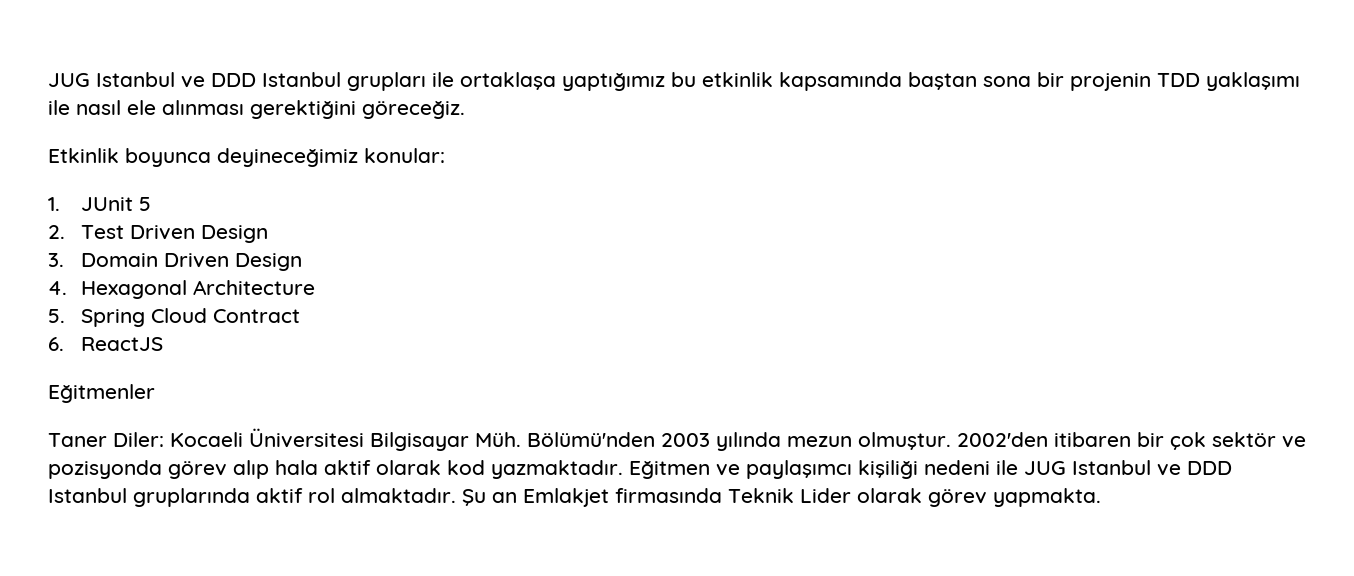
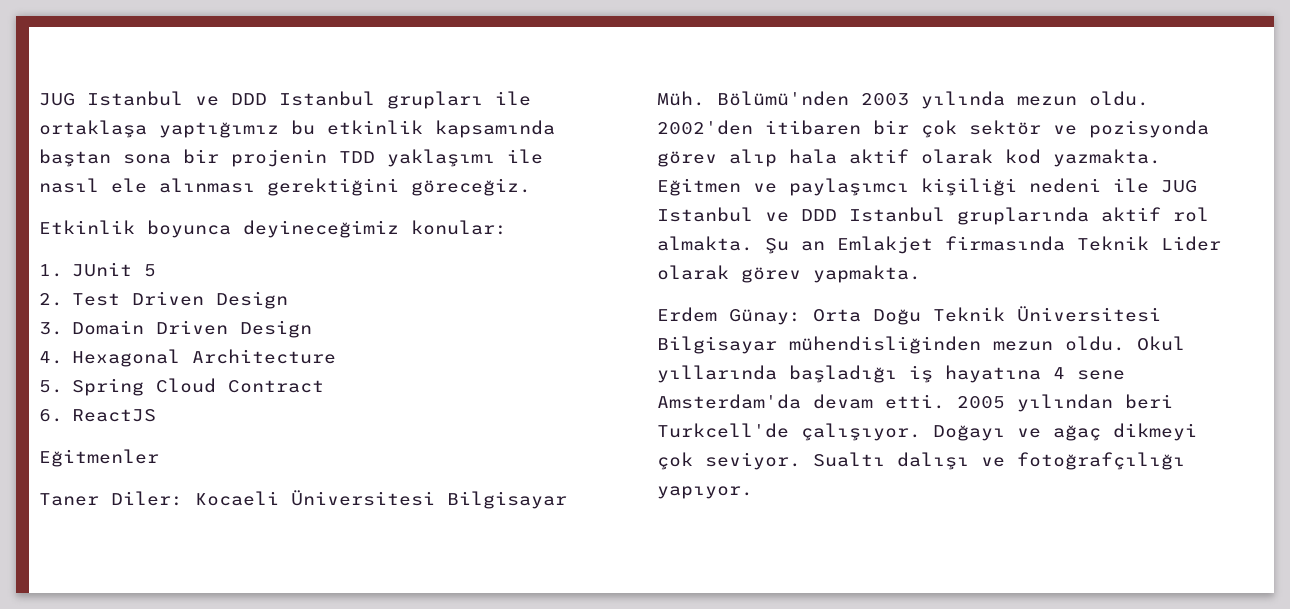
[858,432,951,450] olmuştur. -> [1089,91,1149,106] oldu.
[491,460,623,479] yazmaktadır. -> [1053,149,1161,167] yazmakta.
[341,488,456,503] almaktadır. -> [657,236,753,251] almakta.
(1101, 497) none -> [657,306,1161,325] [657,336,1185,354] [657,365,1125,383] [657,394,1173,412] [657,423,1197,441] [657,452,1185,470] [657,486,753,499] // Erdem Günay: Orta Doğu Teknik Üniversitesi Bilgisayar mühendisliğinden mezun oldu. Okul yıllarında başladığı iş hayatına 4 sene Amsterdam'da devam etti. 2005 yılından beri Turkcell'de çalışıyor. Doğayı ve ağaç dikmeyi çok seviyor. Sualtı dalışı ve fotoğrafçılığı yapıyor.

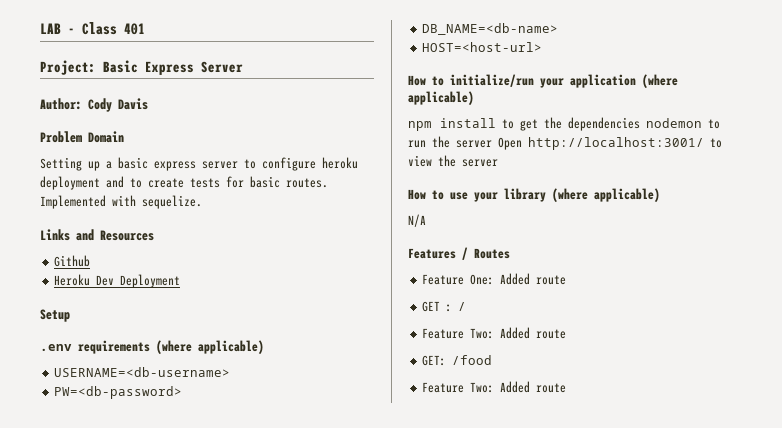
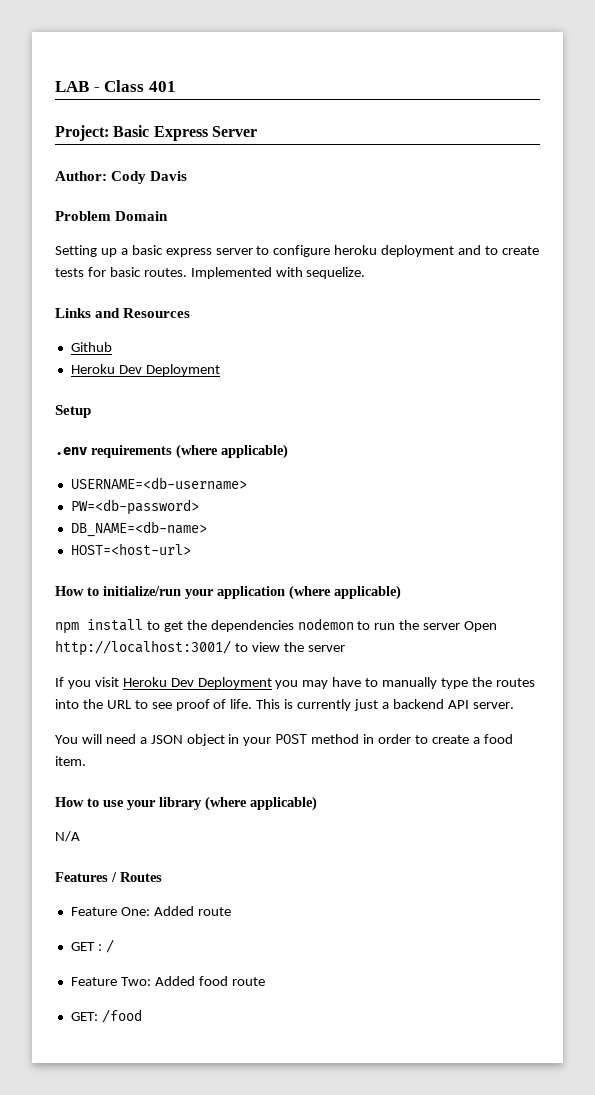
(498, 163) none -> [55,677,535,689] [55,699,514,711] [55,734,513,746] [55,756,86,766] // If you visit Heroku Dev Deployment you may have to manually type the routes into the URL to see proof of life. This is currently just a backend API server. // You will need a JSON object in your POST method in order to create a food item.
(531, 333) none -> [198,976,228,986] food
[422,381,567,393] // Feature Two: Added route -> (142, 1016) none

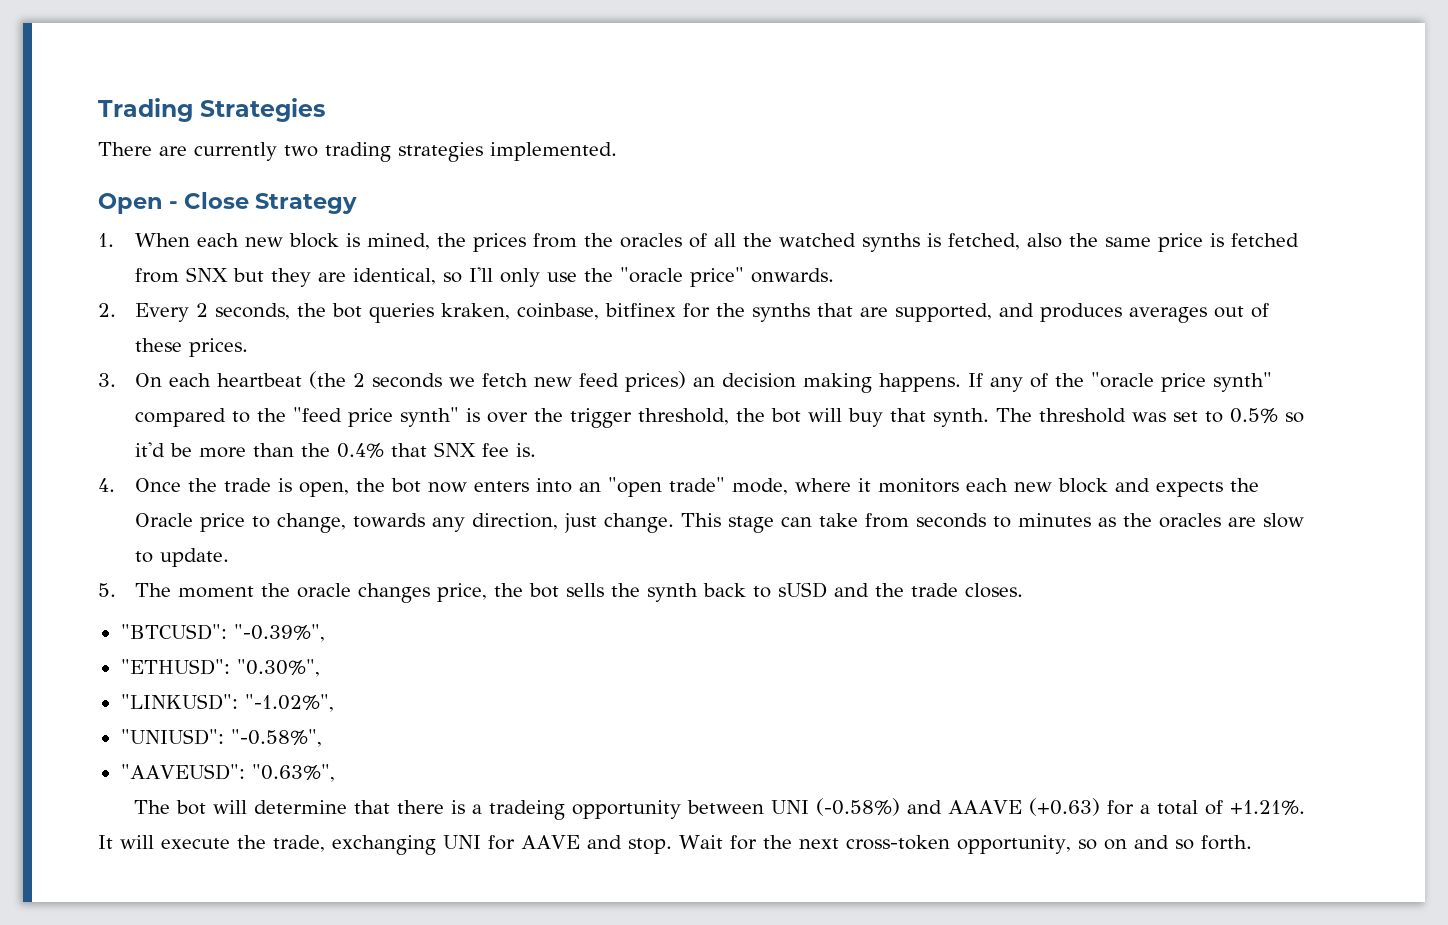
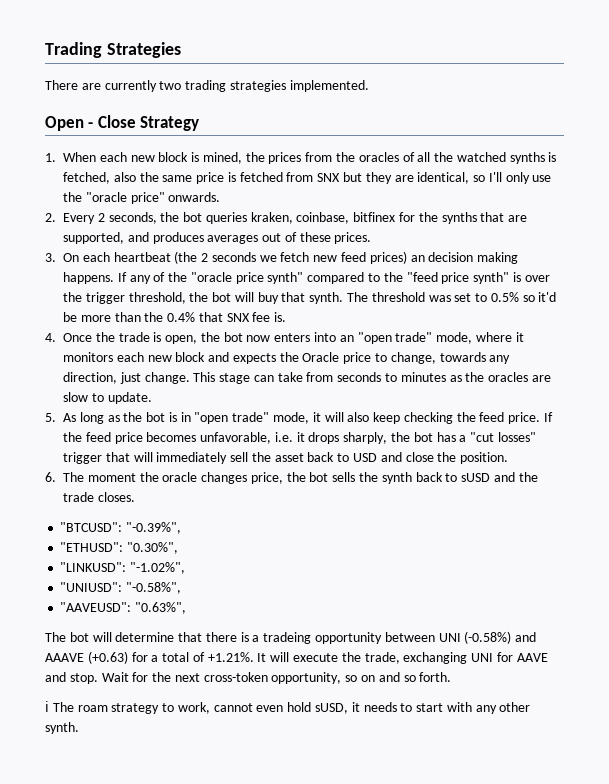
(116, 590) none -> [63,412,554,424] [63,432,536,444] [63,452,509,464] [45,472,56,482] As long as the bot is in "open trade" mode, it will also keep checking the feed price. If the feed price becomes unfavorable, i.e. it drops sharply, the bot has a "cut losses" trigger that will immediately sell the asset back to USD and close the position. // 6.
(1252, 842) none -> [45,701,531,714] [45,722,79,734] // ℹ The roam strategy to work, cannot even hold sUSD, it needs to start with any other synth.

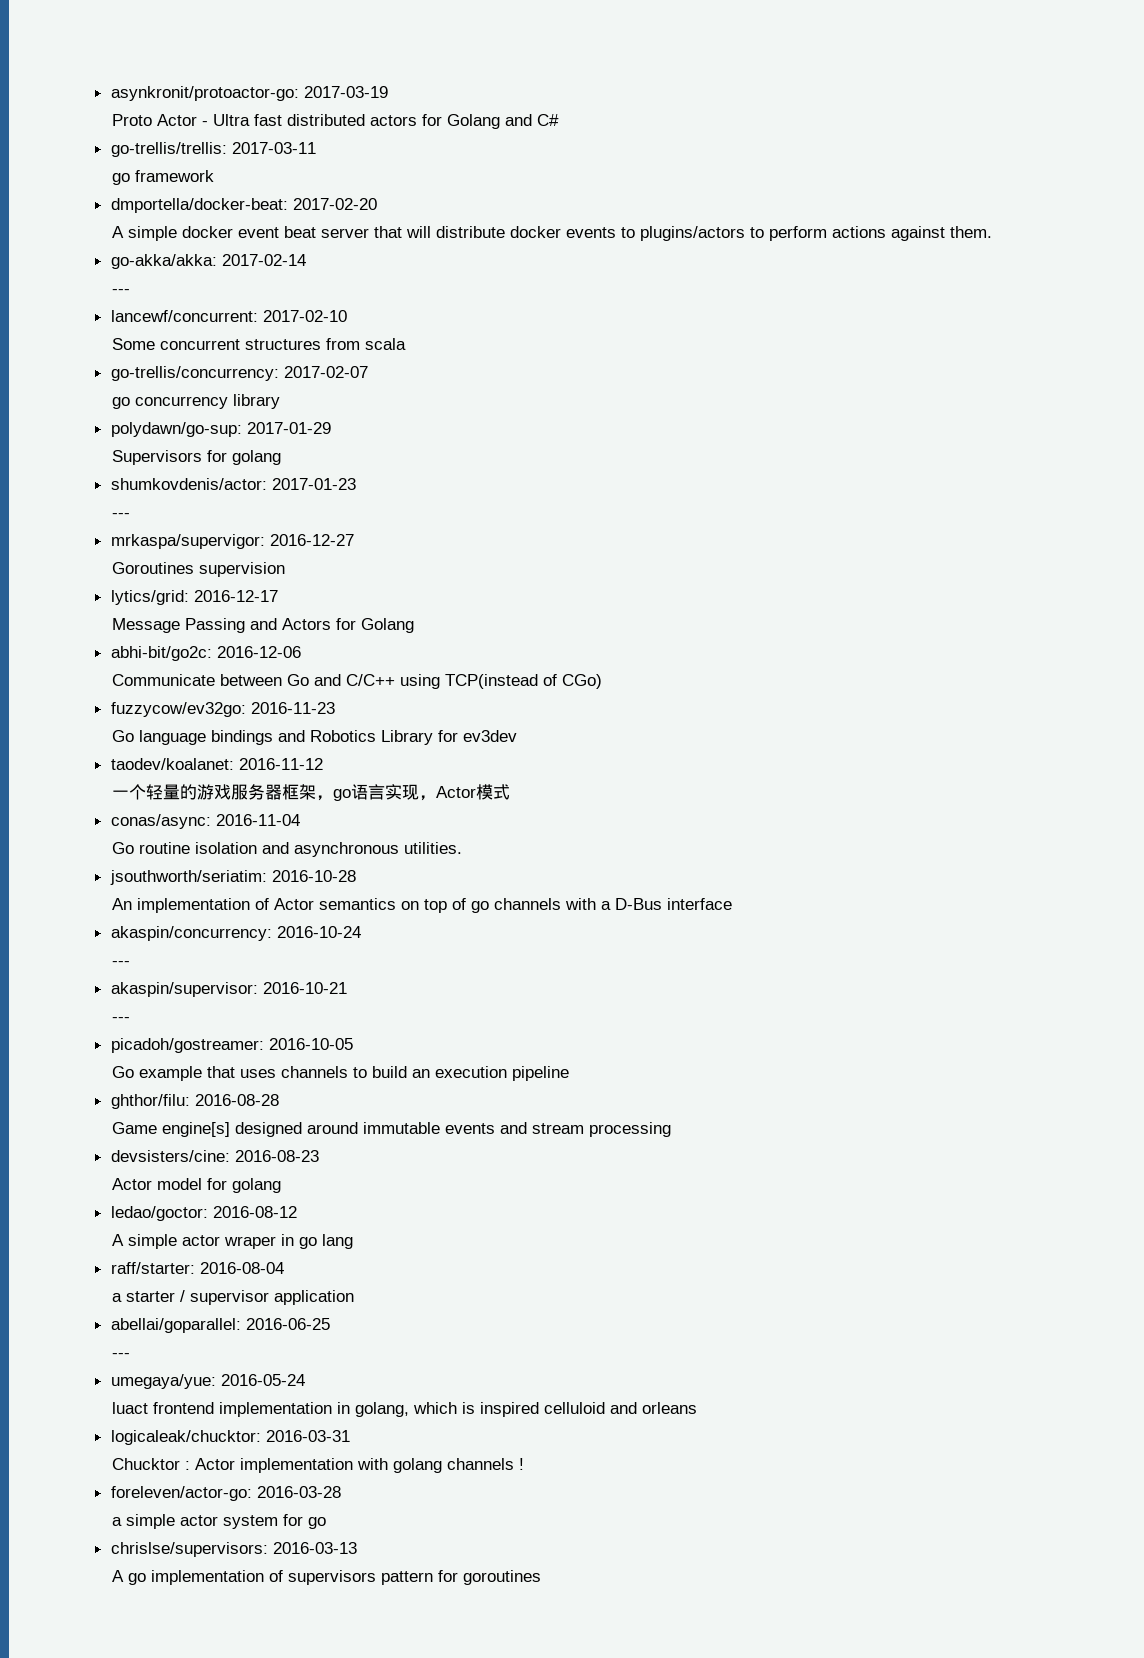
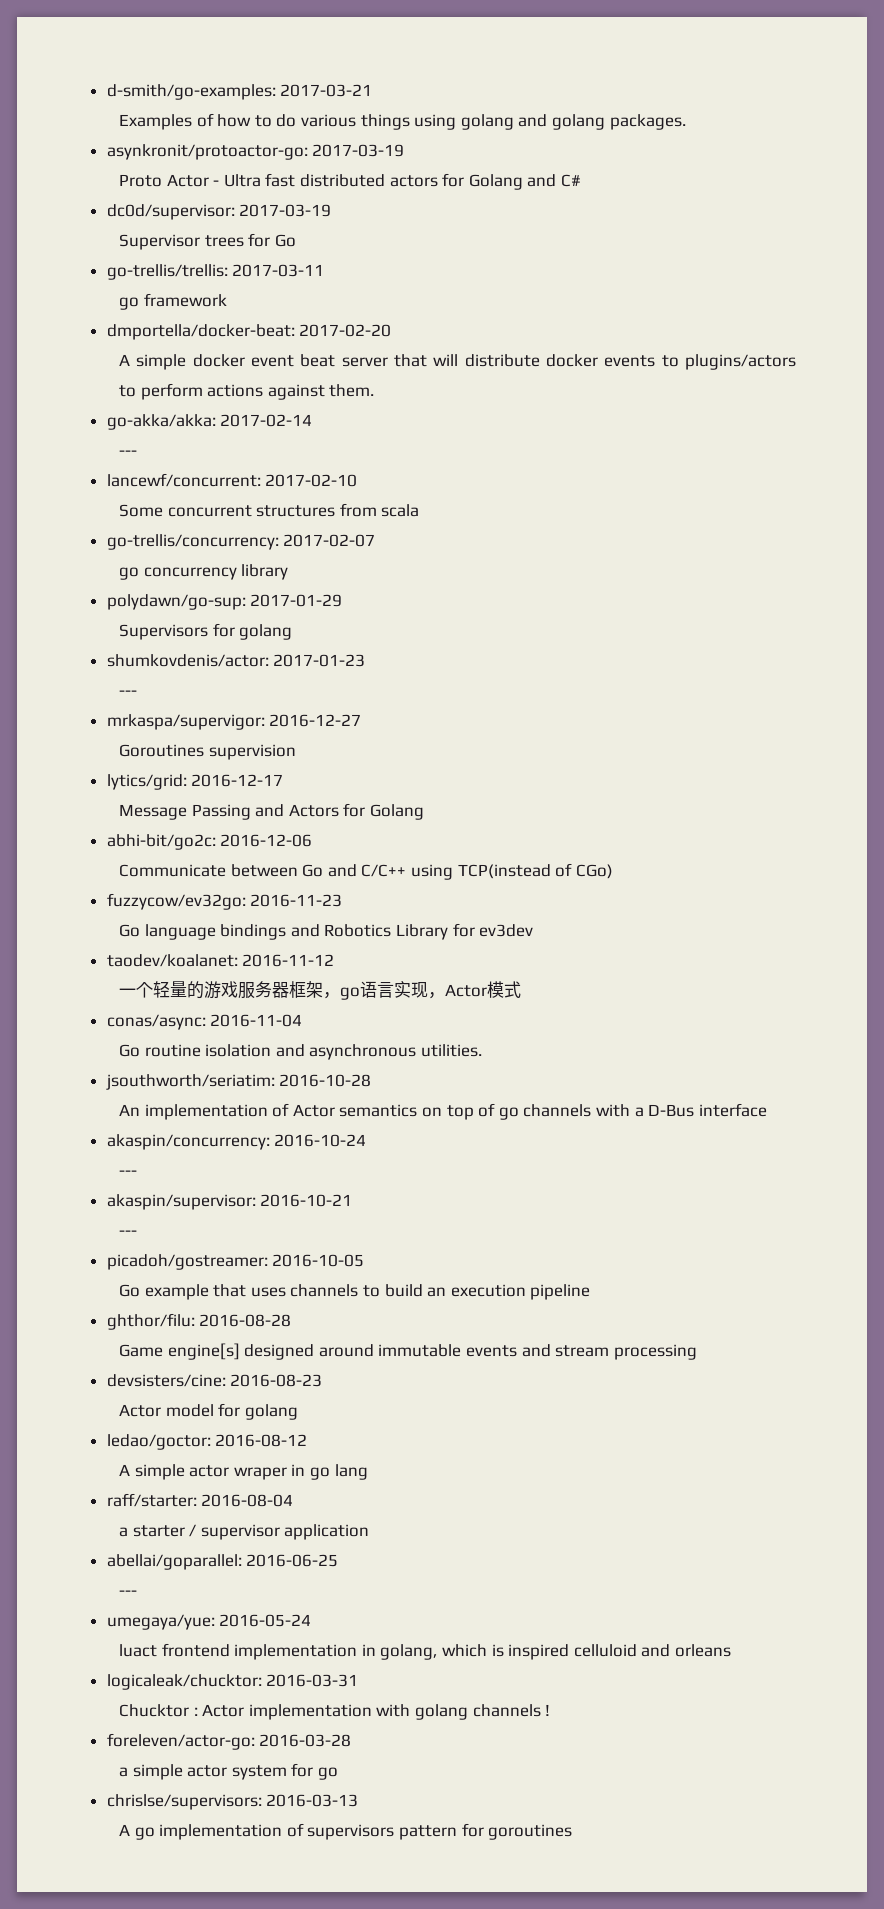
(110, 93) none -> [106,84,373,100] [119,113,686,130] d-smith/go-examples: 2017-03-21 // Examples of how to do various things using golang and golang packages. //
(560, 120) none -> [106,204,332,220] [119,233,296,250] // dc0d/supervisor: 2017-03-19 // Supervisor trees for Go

──────

## WHAT TO WORK ON
Return each line of the data, keeping its wording exact and omitting pictures.

## ANSWER FOR THE TASK
[858,432,951,450] olmuştur. -> [1089,91,1149,106] oldu.
[491,460,623,479] yazmaktadır. -> [1053,149,1161,167] yazmakta.
[341,488,456,503] almaktadır. -> [657,236,753,251] almakta.
(1101, 497) none -> [657,306,1161,325] [657,336,1185,354] [657,365,1125,383] [657,394,1173,412] [657,423,1197,441] [657,452,1185,470] [657,486,753,499] // Erdem Günay: Orta Doğu Teknik Üniversitesi Bilgisayar mühendisliğinden mezun oldu. Okul yıllarında başladığı iş hayatına 4 sene Amsterdam'da devam etti. 2005 yılından beri Turkcell'de çalışıyor. Doğayı ve ağaç dikmeyi çok seviyor. Sualtı dalışı ve fotoğrafçılığı yapıyor.

(498, 163) none -> [55,677,535,689] [55,699,514,711] [55,734,513,746] [55,756,86,766] // If you visit Heroku Dev Deployment you may have to manually type the routes into the URL to see proof of life. This is currently just a backend API server. // You will need a JSON object in your POST method in order to create a food item.
(531, 333) none -> [198,976,228,986] food
[422,381,567,393] // Feature Two: Added route -> (142, 1016) none

(116, 590) none -> [63,412,554,424] [63,432,536,444] [63,452,509,464] [45,472,56,482] As long as the bot is in "open trade" mode, it will also keep checking the feed price. If the feed price becomes unfavorable, i.e. it drops sharply, the bot has a "cut losses" trigger that will immediately sell the asset back to USD and close the position. // 6.
(1252, 842) none -> [45,701,531,714] [45,722,79,734] // ℹ The roam strategy to work, cannot even hold sUSD, it needs to start with any other synth.

(110, 93) none -> [106,84,373,100] [119,113,686,130] d-smith/go-examples: 2017-03-21 // Examples of how to do various things using golang and golang packages. //
(560, 120) none -> [106,204,332,220] [119,233,296,250] // dc0d/supervisor: 2017-03-19 // Supervisor trees for Go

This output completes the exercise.